MySQL index misses - mysql

I have a query that looks like the following:
select count(*) from `foo` where expires_at < now()”
since expires_at is indexed, the query hits the index no problem. however the following query:
select count(*) from `foo` where expires_at < now() and some_id != 5
the index never gets hit.
both expires_at and some_id are indexed.
is my index not properly created?

This query:
SELECT COUNT(*)
FROM foo
WHERE expires_at < NOW()
can be satisfied by the index only, without referring to the table itself. You may see it from the using index in the plan.
This query:
SELECT COUNT(*)
FROM foo
WHERE expires_at < NOW()
AND some_id <> 5
needs to look into the table to find the value of some_id.
Since the table lookup is quite an expensive thing, it is more efficient to use the table scan and filter the records.
If you had a composite index on expires_at, some_id, the query would probably use the index both for ranging on expires_at and filtering on some_id.
SQL Server even offers a feature known as included fields for this. This command
CREATE INDEX ix_foo_expires__someid ON foo (expires_at) INCLUDE (some_id)
would create an index on expires_at which would additionally store some_id in the leaf entires (without overhead of sorting).
MySQL, unfortunately, does not support it.

Probably what's happening is that for the first query, the index can be used to count the rows satisfying the WHERE clause. In other words, the query would result in a table scan, but happily all the columns involved in the WHERE condition are in an index, so the index is scanned instead.
In the second query though, there's no single index that contains all the columns in the WHERE clause. So MySQL resorts to a full table scan. In the case of the first query, it was using your index, but not to find the rows to check - in the special case of a COUNT() query, it could use the index to count rows. It was doing the equivalent of a table scan, but on the index instead of the table.

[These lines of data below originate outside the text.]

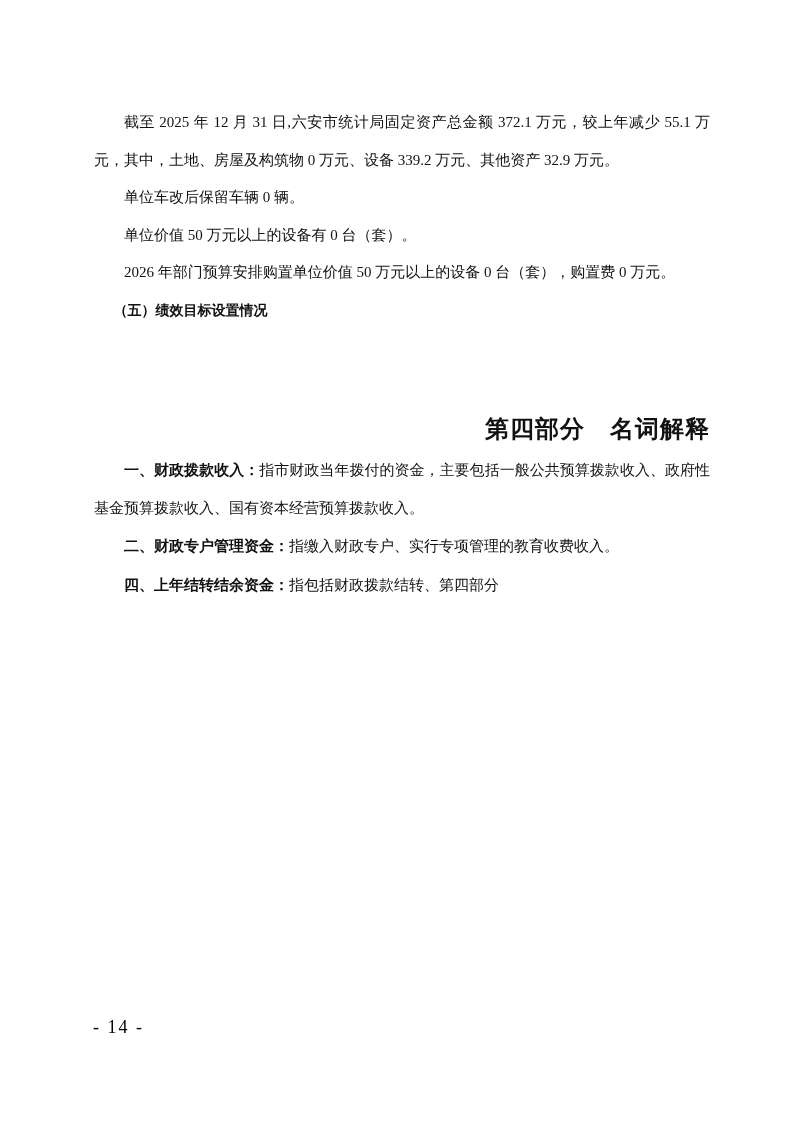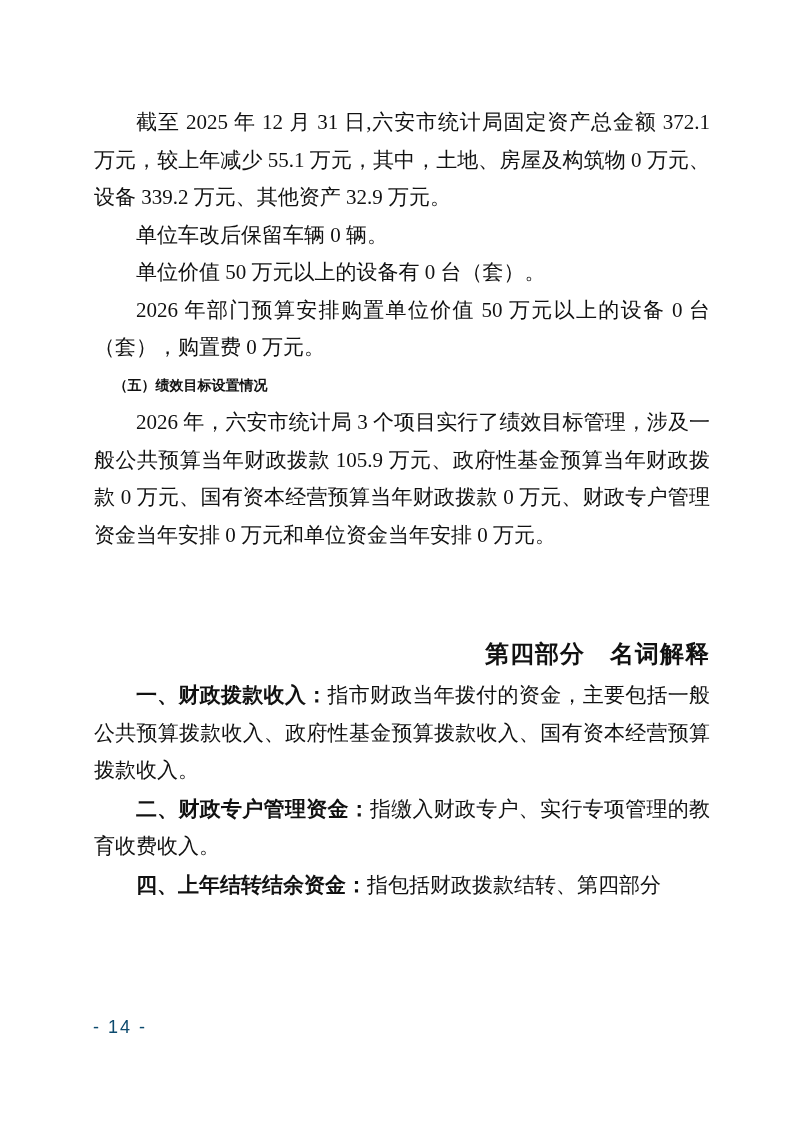--- a/index.html
+++ b/index.html
@@ -24,7 +24,7 @@
   }
   p.body {
     margin: 0;
-    font-size: 21px;
+    font-size: 15px;
     line-height: 37.5px;
     text-align: justify;
     text-indent: 2em;

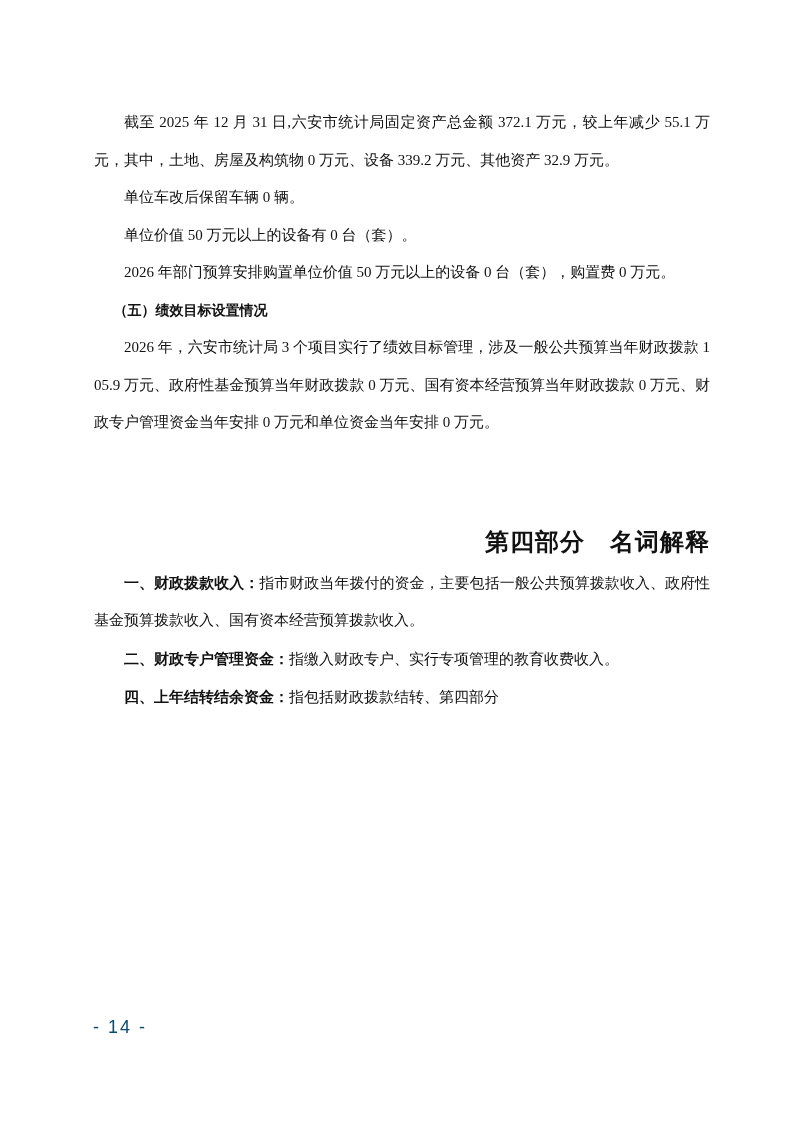--- a/index.html
+++ b/index.html
@@ -82,7 +82,6 @@
 
     <h3 class="subheading">（五）绩效目标设置情况</h3>
 
-    <p class="body">2026 年，六安市统计局 3 个项目实行了绩效目标管理，涉及一般公共预算当年财政拨款 105.9 万元、政府性基金预算当年财政拨款 0 万元、国有资本经营预算当年财政拨款 0 万元、财政专户管理资金当年安排 0 万元和单位资金当年安排 0 万元。</p>
 
     <h2 class="part-heading">第四部分　名词解释</h2>
 

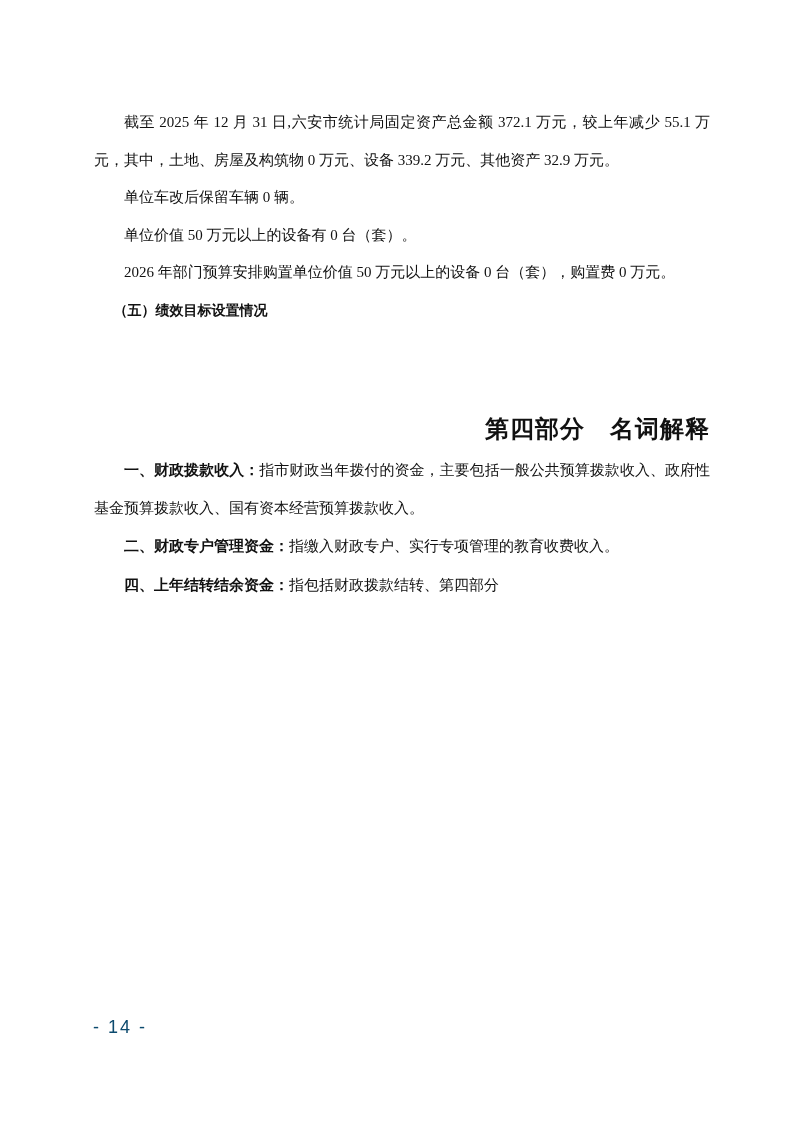--- a/index.html
+++ b/index.html
@@ -59,8 +59,8 @@
     top: 1016px;
     font-size: 18px;
     line-height: 22px;
-    color: #0c4a6e;
-    font-family: Liberation Sans, sans-serif;
+    color: #000000;
+    font-family: Liberation Serif, serif;
     letter-spacing: 2px;
     text-align: right;
   }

1) It seems you have two single-column indices. You can try to create a multi-column index.
For a detailed explanation why this is different than multiple single column indices, see the following:
http://www.mysqlfaqs.net/mysql-faqs/Indexes/When-does-multi-column-index-come-into-use-in-MySQL
2) Do you have a B-tree index on the expires_at column? Since you are doing a range query (<), that might give better performance.
http://dev.mysql.com/doc/refman/5.0/en/mysql-indexes.html
Best of luck!

Related

mysql single column condition query on a multi-column index

suppose a table has only one index : idx_goods (is_deleted,price)
and is_deleted column is either 0 or 1
my query looks like this : where price < 10, which of the follwing behavior is this case:
1 mysql do a full scan on the secondary index for price match
2 mysql partially scan the secondary index for price match where it starts with is_deleted=0 in the secondary index, reach price=10, then jump to is_deleted=1 in the secondary index and continue there
3 mysql ignore the secondary index and scan the base table for price match, in other words, condition field that's not in the query's index key prefix is not matched against secondary index but against base table, event though the condition field is part of index key
To utilize index based on multiple fields where condition must mostly use fields from the begining of index. So, if index is on fields (field1, field2, field3) then condition must contain field1.
More about MySQL index optimisation
There are some DB systems which can use indexes even if its first part is ommited in condition, but has very limited range of values in it.
Query plan can be checked by using EXPLAIN SELECT ..... documentation
For tables with small number of rows (fewer than 10.. from documentation ) indexes may be not used, so better prepare more data for real tests.
And as seen in this example index is not used for query
explain select * from test where price < 10
but for query below index is used with good results.
explain select * from test where is_deleted in (0,1) and price < 10
If is_deleted can be null then condition should be modified to (is_deleted in (0,1) or is_deleted is null), still it uses index.
And, as #Luuk mentioned, in this case (condition only on price field) index on price will be the best option.

MySQL how to index a query that searches for a substring in column while filtering integer columns

I have a table with a billion+ rows. I have have the below query which I frequently execute:
SELECT SUM(price) FROM mytable WHERE domain IN ('com') AND url LIKE '%/shop%' AND date BETWEEN '2001-01-01' AND '2007-01-01';
Where domain is varchar(10) and url is varchar(255) and price is float. I understand that any query with %..% will not use any index. So logically, I created an index on price domain and date:
create index price_date on mytable(price, domain, date)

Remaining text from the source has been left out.